WORK ITEM
Every entry below is to be returned unchanged. Images are not part of the copy.

Web document revisions
- - -
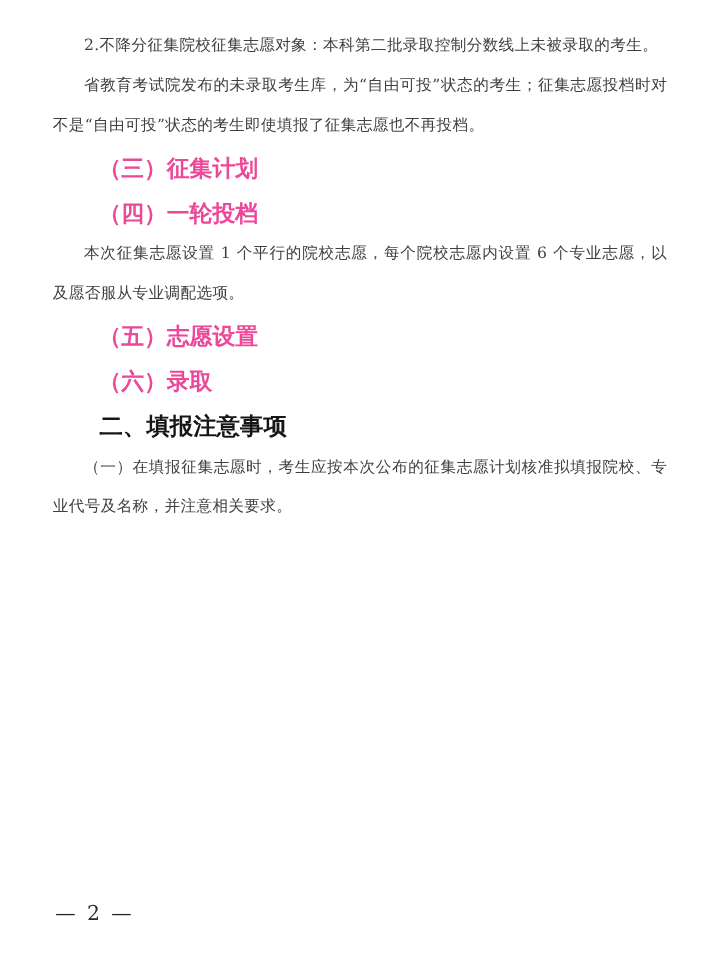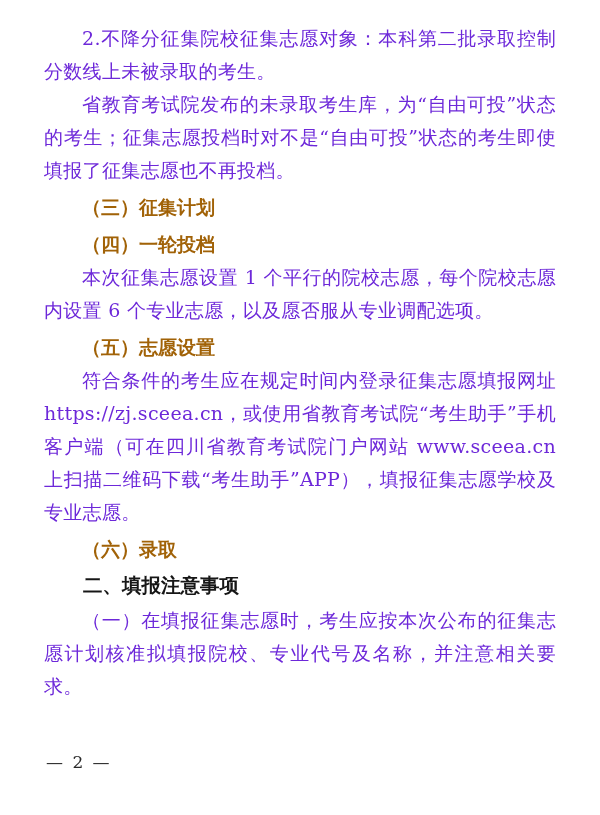"2.不降分征集院校征集志愿对象：本科第二批录取控制分数线上未被录取的考生。" .body-para { color: #6d28d9 -> #404040; font-size: 19px -> 13px }
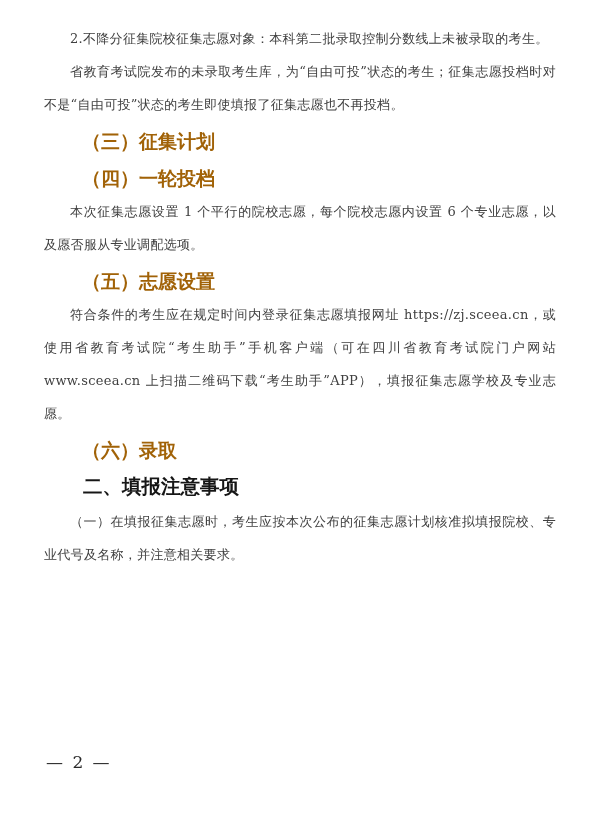"（三）征集计划" .heading-kai { color: #a16207 -> #ec4899 }
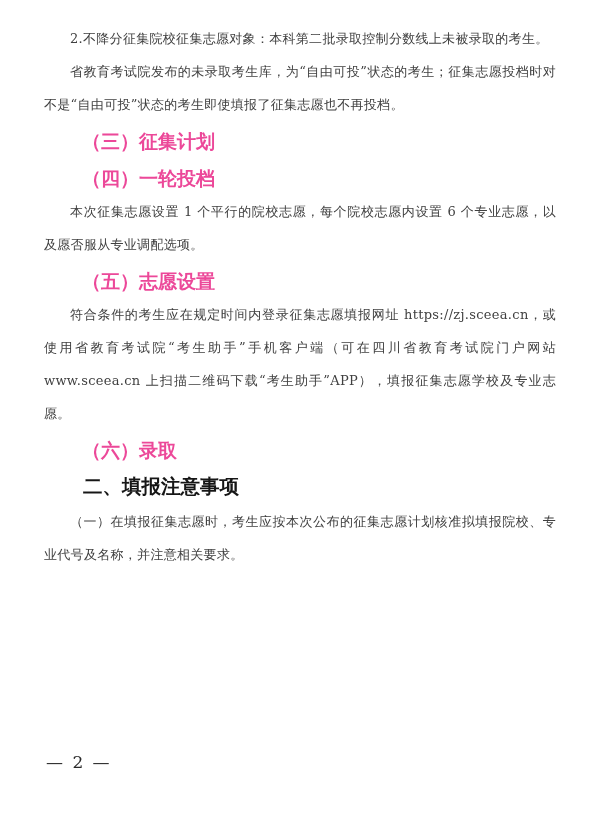"符合条件的考生应在规定时间内登录征集志愿填报网址" p.body-para { html: <p>符合条件的考生应在规定时间内登录征集志愿填报网址 https://zj.sceea.cn，或使用省教育考试院“考生助手”手机客户端（可在四川省教育考试院门户网站 www.sceea.cn 上扫描二维码下载“考生助手”APP），填报征集志愿学校及专业志愿。</p> -> none }
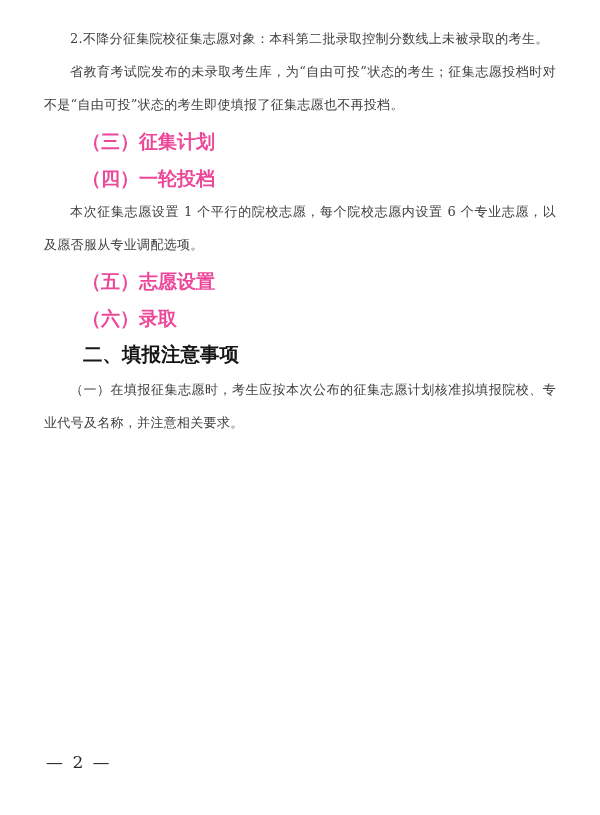"二、填报注意事项" .heading-hei { font-family: Liberation Mono, monospace -> Liberation Sans, sans-serif }
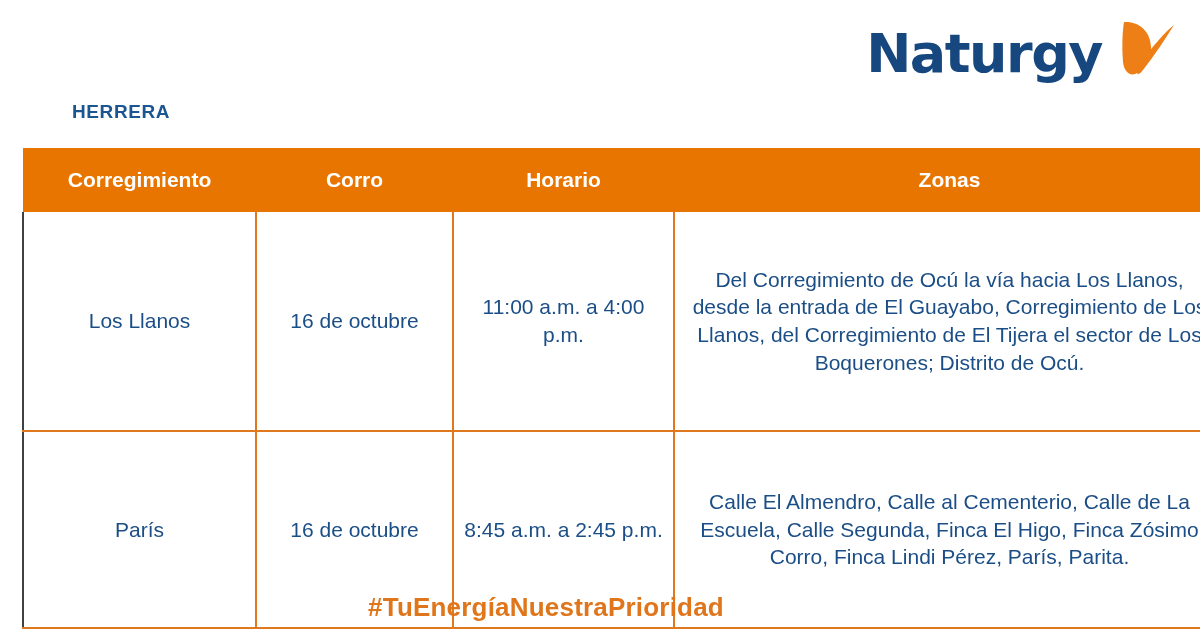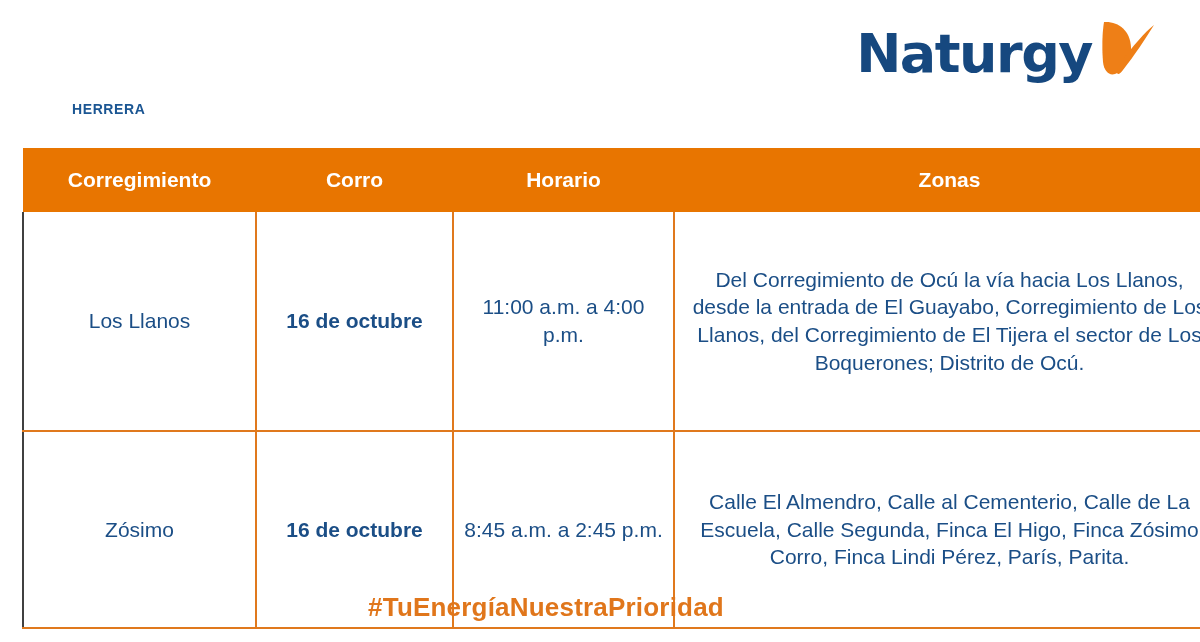"Naturgy" .brand-logo { gap: 0 -> 10px; right: 40px -> 20px }
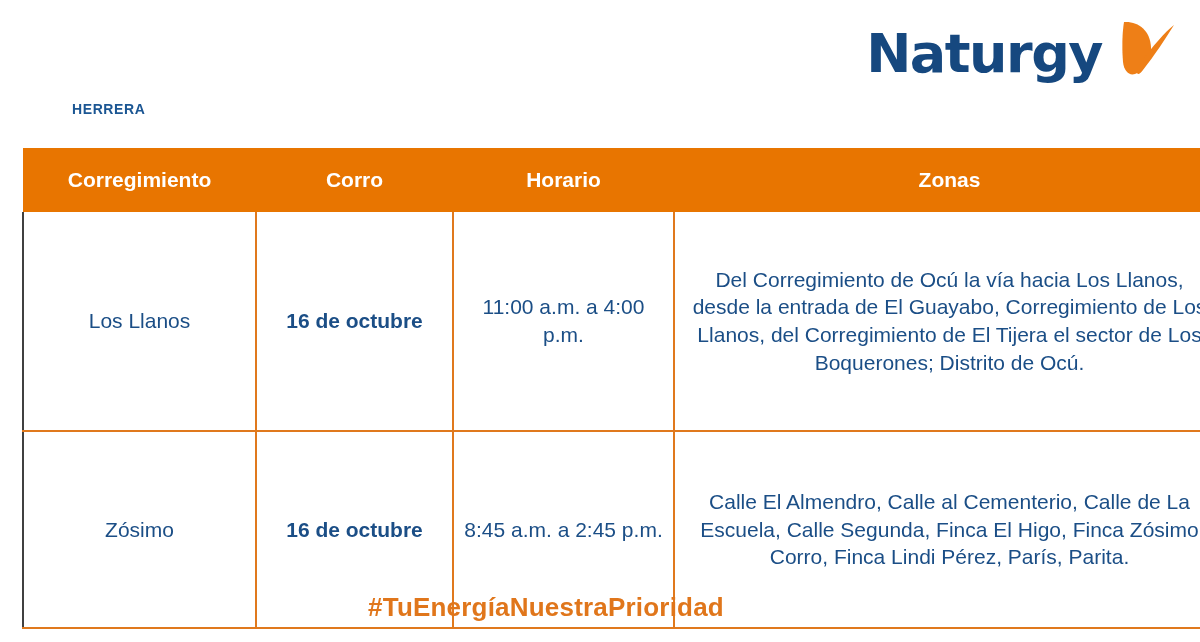"HERRERA" .province-title { font-size: 14px -> 19px }
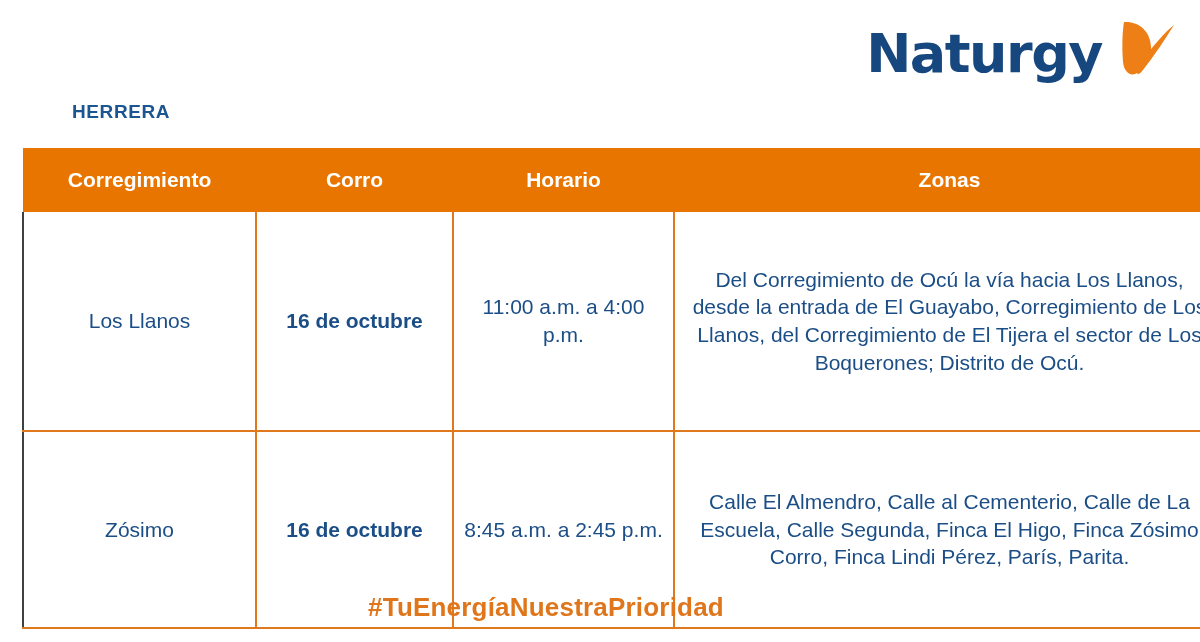"16 de octubre" .col-fecha { font-weight: bold -> none }
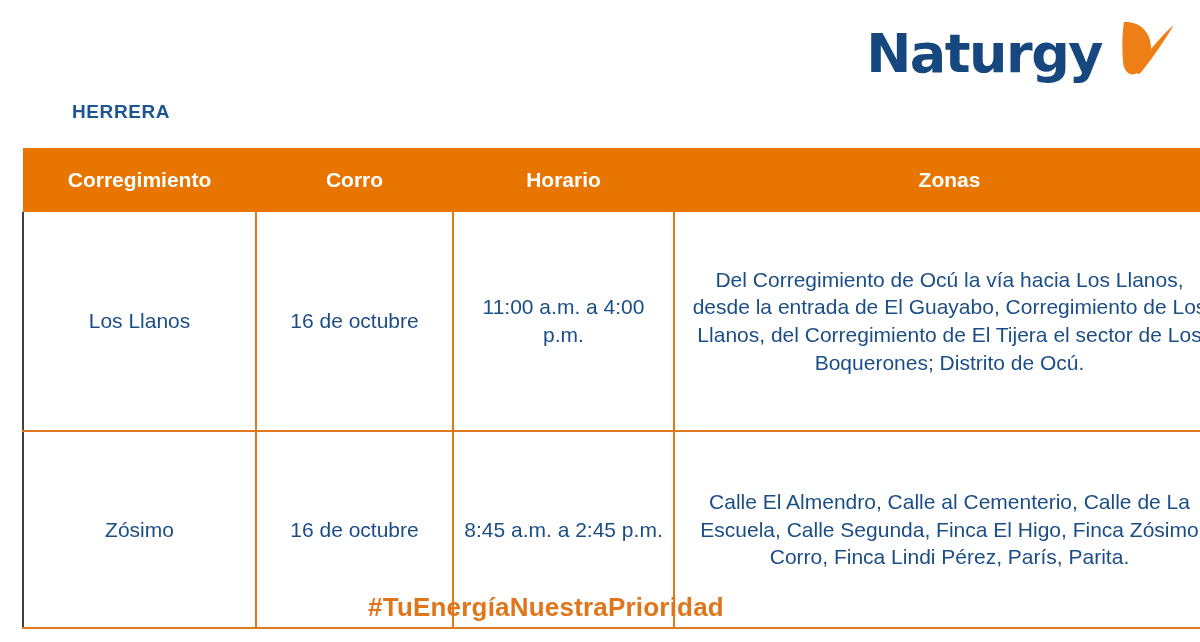"Zósimo" td.col-corregimiento { text: Zósimo -> París }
- - -
WRITTEN ANSWER
"2.不降分征集院校征集志愿对象：本科第二批录取控制分数线上未被录取的考生。" .body-para { color: #6d28d9 -> #404040; font-size: 19px -> 13px }
"（三）征集计划" .heading-kai { color: #a16207 -> #ec4899 }
"符合条件的考生应在规定时间内登录征集志愿填报网址" p.body-para { html: <p>符合条件的考生应在规定时间内登录征集志愿填报网址 https://zj.sceea.cn，或使用省教育考试院“考生助手”手机客户端（可在四川省教育考试院门户网站 www.sceea.cn 上扫描二维码下载“考生助手”APP），填报征集志愿学校及专业志愿。</p> -> none }
"二、填报注意事项" .heading-hei { font-family: Liberation Mono, monospace -> Liberation Sans, sans-serif }
"Naturgy" .brand-logo { gap: 0 -> 10px; right: 40px -> 20px }
"HERRERA" .province-title { font-size: 14px -> 19px }
"16 de octubre" .col-fecha { font-weight: bold -> none }
"Zósimo" td.col-corregimiento { text: Zósimo -> París }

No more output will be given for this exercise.